After hearing that Lord Rawdon was sent to relieve Fort Motte, Marion and Lee decided to burn the Motte mansion, a home at the heart of the British forces. Given that Lee and Marion felt that the Mottes were loyal to the British cause, they were reluctant to share their plan with her. She eased their concern and told them “that she was gratified with the opportunity of contributing to the good of her country, and that she should view the approaching scene with delight.” The roof was burned and McPherson was forced to surrender. The American forces captured the troops and also the supply convoy.

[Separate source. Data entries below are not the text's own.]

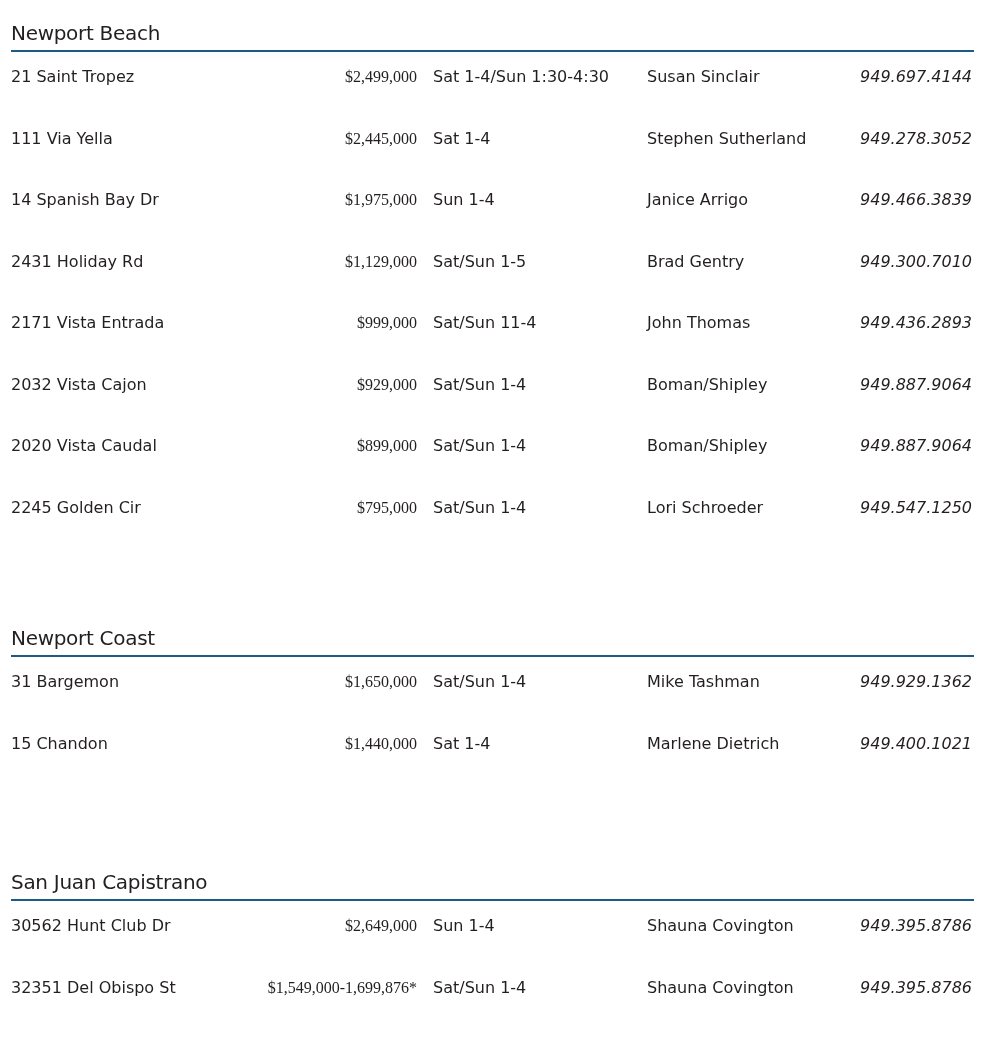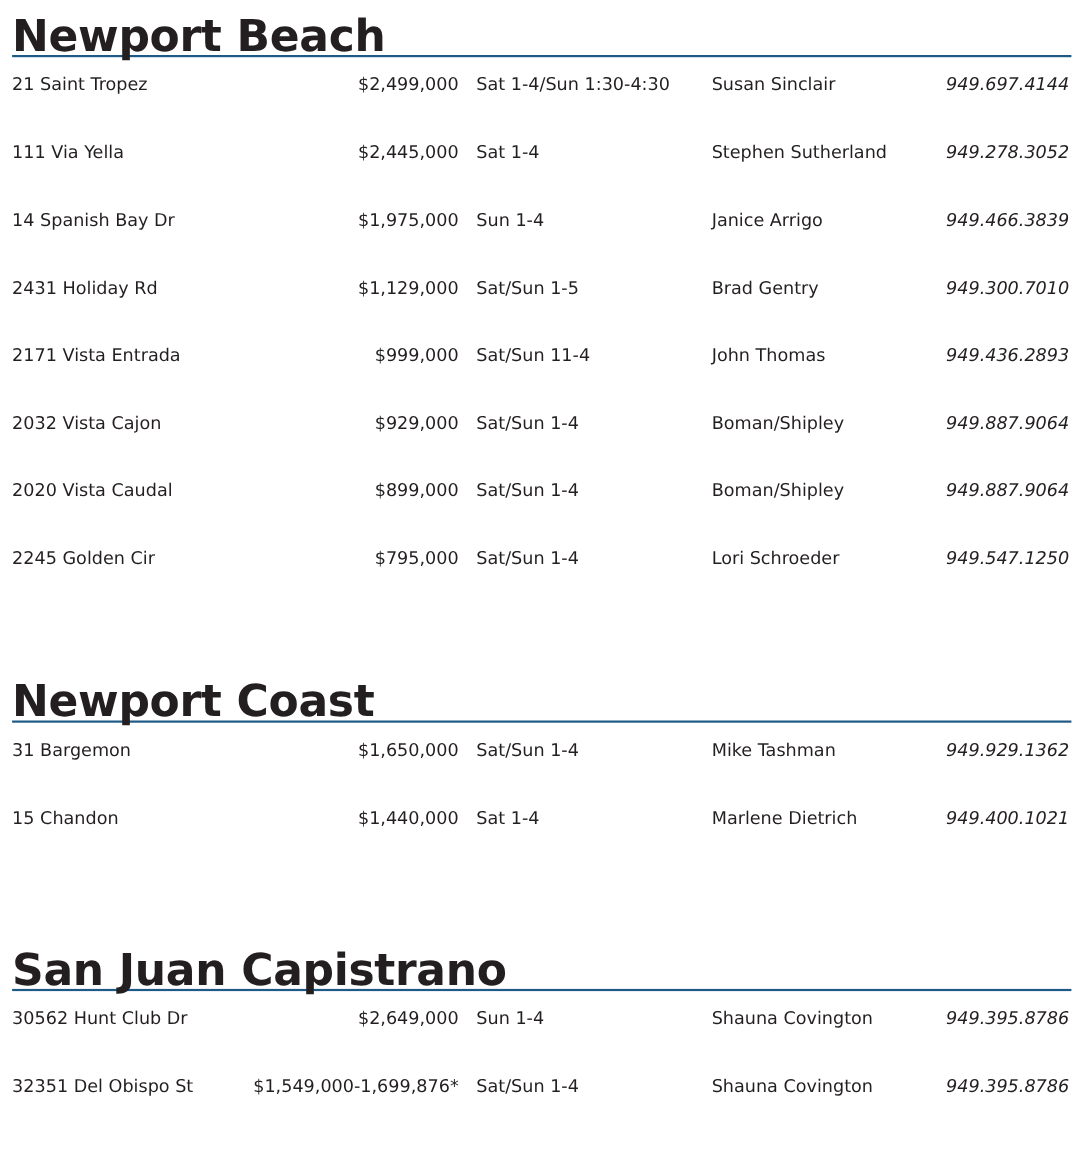--- a/index.html
+++ b/index.html
@@ -21,11 +21,11 @@
       width: 963px;
     }
     .section-title {
-      font-size: 40px;
+      font-size: 20px;
       line-height: 34px;
       height: 34px;
       margin: 0;
-      font-weight: bold;
+      font-weight: normal;
       letter-spacing: -0.3px;
       white-space: nowrap;
     }

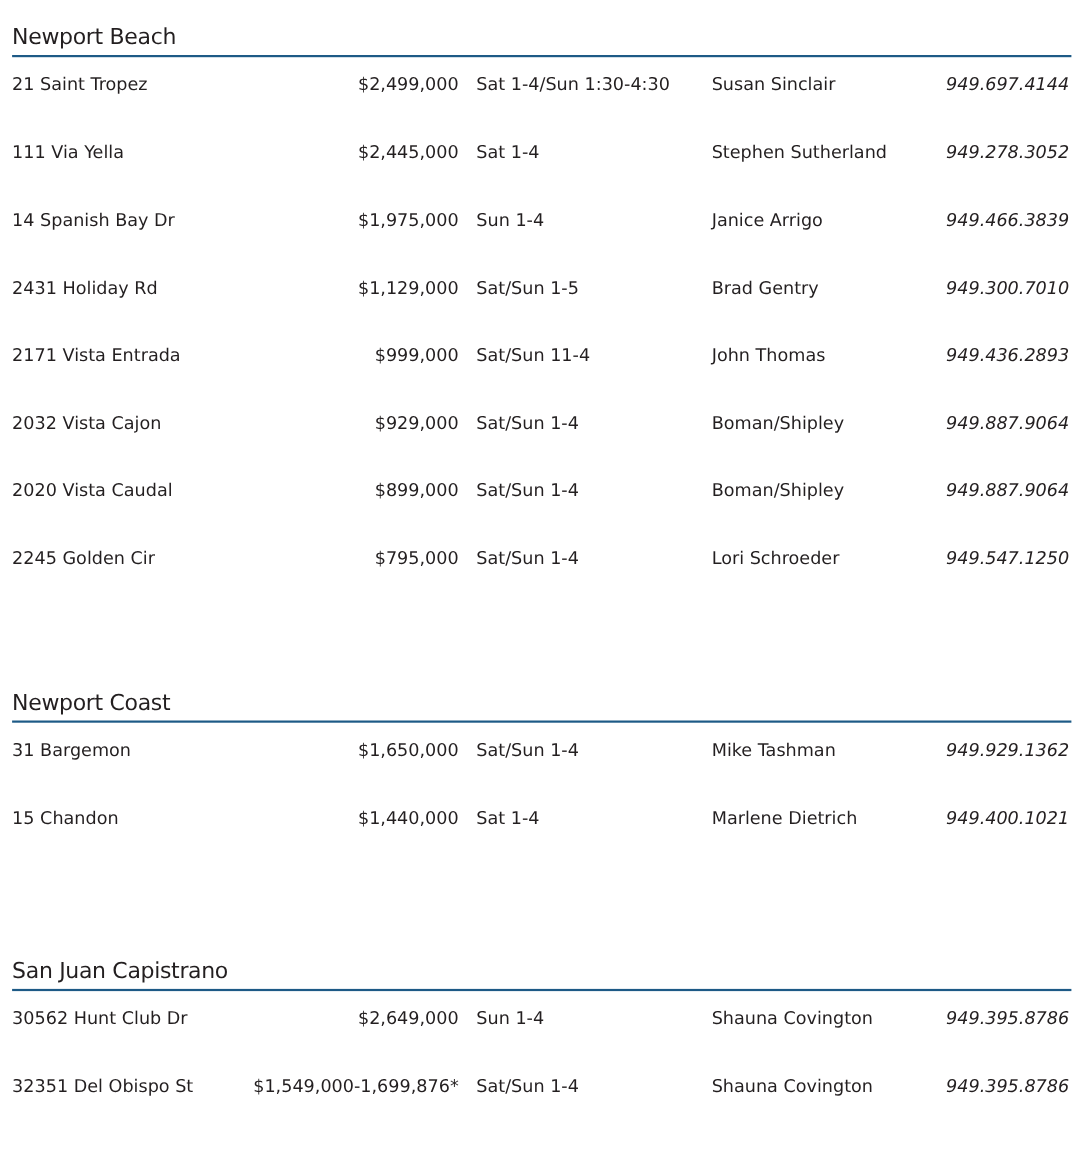--- a/index.html
+++ b/index.html
@@ -46,7 +46,7 @@
       top: 14px;
     }
     .c-addr { left: 0; }
-    .c-price { right: 557px; text-align: right; }
+    .c-price { right: 557px; text-align: right; font-family: Liberation Serif, serif; }
     .c-time { left: 422px; }
     .c-agent { left: 636px; }
     .c-phone { right: 2px; text-align: right; font-style: italic; }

http://www.teachingushistory.org/lessons/1785indentforRebeccaMotte.htm

10  At the Heart of the Question: Slavery

In 1775 South Carolina’s estimated 107,000 slaves outnumbered the 71,000 white inhabitants nearly three to two. Abigail Adams wrote that she had "sometimes been ready to think that the passion for liberty cannot be equally strong in the breasts of those who have been accustomed to deprive their fellow creature of theirs." The historian Jack Greene, on the other hand, noted the particular edge South Carolina patriots gave to their rhetoric; closely experienced with slavery, they were not about to let the tyrannical British government enslave them.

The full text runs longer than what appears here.